Esta costumbre tan arraigada entre los cretenses, aceptada con normalidad por todos, había generado en mí, desde pequeño, una obsesión perturbadora. Creía que era por llevar el nombre del abuelo que tenía sueños raros, pesadillas. A veces despertaba bañado en sudor, angustiado, con un sabor amargo en la boca. Otras dando gritos de dolor por heridas mortales de lanzas que atravesaban mi cuerpo. En la mitad de la noche, me incorporaba en la cama y desesperado palpaba el lugar por donde, supuestamente, manaba la sangre. Luego no podía recuperar la paz y quedaba en posición fetal hasta que la luz del sol alumbraba la habitación.

Con el paso de los años aprendí a tolerar los extraños sucesos y convivir con ellos. Pero esperaba comprender a qué se debían. Mientras tanto trataba de disfrutar de la vida.

Les cuento que el color de mis ojos es igual al del mar que rodea la isla: de un azul turquesa infinitamente bello. Eso más el metro ochenta que mido de pies a cabeza, el ancho de la espalda, los músculos bien marcados, el oro de los cabellos y el bronceado natural del que anda siempre al sol del mediterráneo, hacen que Apolo sienta cierta envidia. Modestia aparte, mi simpatía es arrolladora. No es que me esfuerce por serlo, soy así: hermoso, extrovertido, inteligente, ganador. En eso difiero de mis queridos primos, chuecos y feos. Las chicas de la isla quieren ser mis novias, pero por ahora prefiero las turistas extranjeras. No tengo apuro por casarme y formar una familia. Todavía tengo tiempo.

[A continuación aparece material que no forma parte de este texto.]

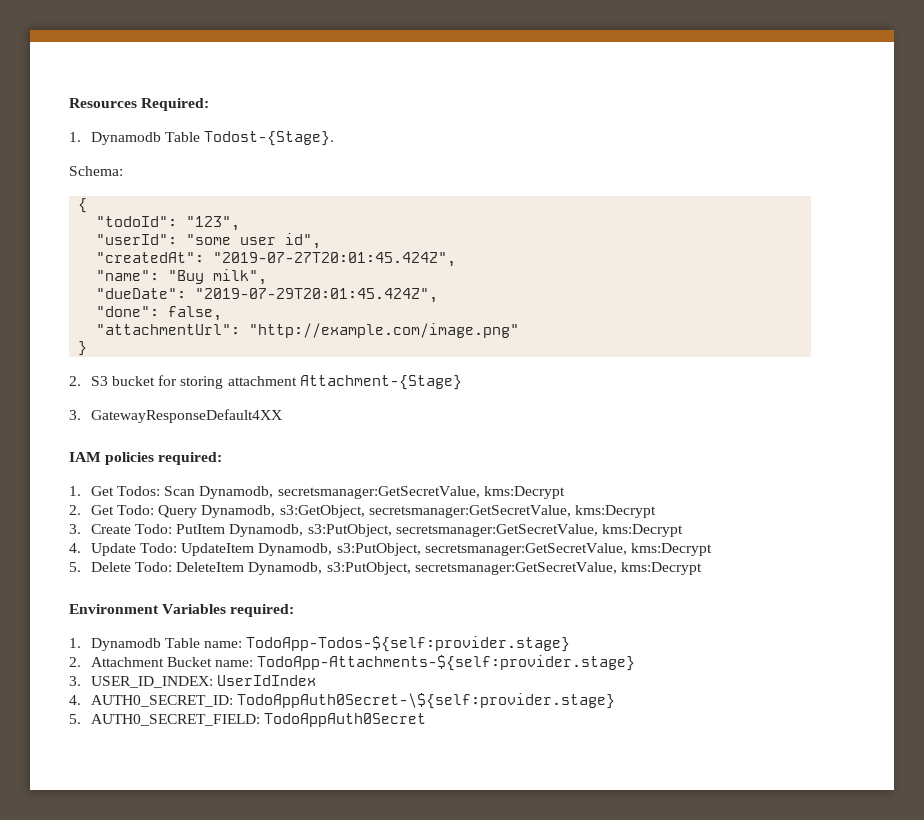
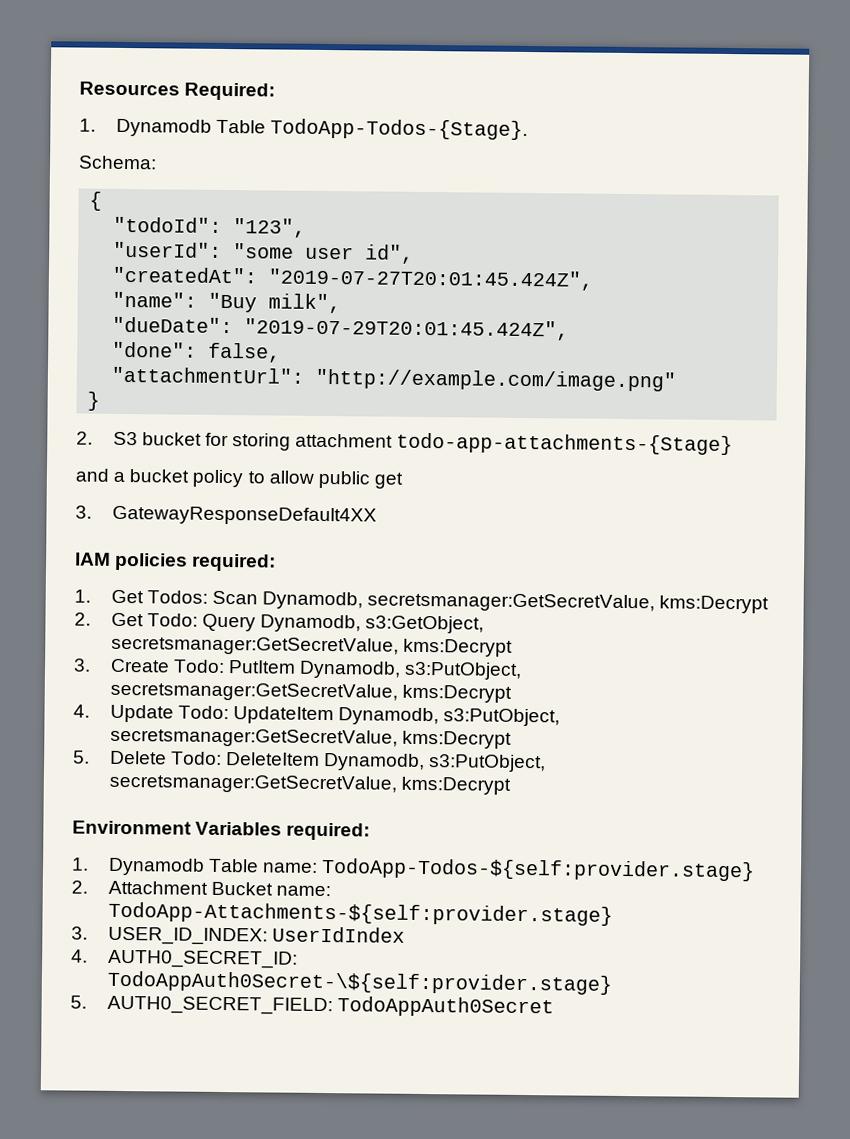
[204,131,335,146] Todost-{Stage}. -> [269,118,528,140] TodoApp-Todos-{Stage}.
[299,375,462,390] Attachment-{Stage} -> [396,432,734,456] [75,468,403,489] todo-app-attachments-{Stage} // and a bucket policy to allow public get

Hago un trabajo que adoro, soy guía turístico de los pasajeros de los cruceros que todos los días visitan la isla. Además del buen sueldo que me pagan recibo suculentas propinas en euros, dólares, yenes y en todo tipo de monedas. Pero nunca tengo un dracma en el bolsillo. Todo lo que gano se lo entrego a mi madre. Esta es otra tradición en esta parte del mundo. Lo que cobramos los varones de la familia lo aportamos a la economía de nuestras hermanas. El asunto es así: entre todos los hermanos debemos contribuir para construir las futuras viviendas de las hermanas. Completa, con muebles, electrodomésticos, cortinas, ropa de cama, todo. Al momento del casamiento la mujer lo aporta al matrimonio. El novio no tiene que poner un solo peso, va a la boda con lo puesto. Eso sí, en caso de divorcio, el hombre se va como vino: sin nada. Claro que a partir de la unión tiene que sostener a la nueva familia con su trabajo. Las propiedades están a nombre de las mujeres. Es casi un matriarcado. Esas viejitas, viudas, vestidas de negro, tan simpáticas, que todos ven cuando recorren las islas del Mar Egeo, son las dueñas de todo. Y cuando mueren las heredan sus hijas. Se explica porque antiguamente todos los hombres eran marinos, partían en largos y riesgosos viajes de pesca o comercio de ultramar. Tardaban mucho en volver, o no volvían jamás. Ya sea porque morían en la lejanía o habían formado familia en otro lado. Como todos saben: una novia en cada puerto. Si las tierras hubiesen estado a su nombre, sería muy engorroso el trámite sucesorio. Además nunca se sabía si realmente habían fallecido. Y algunos aparecían después de treinta años o más. Por eso era y es la matrona la que maneja toda la economía familiar. Y los hombres somos libres de ir y venir a nuestro antojo, desprovistos de bienes materiales.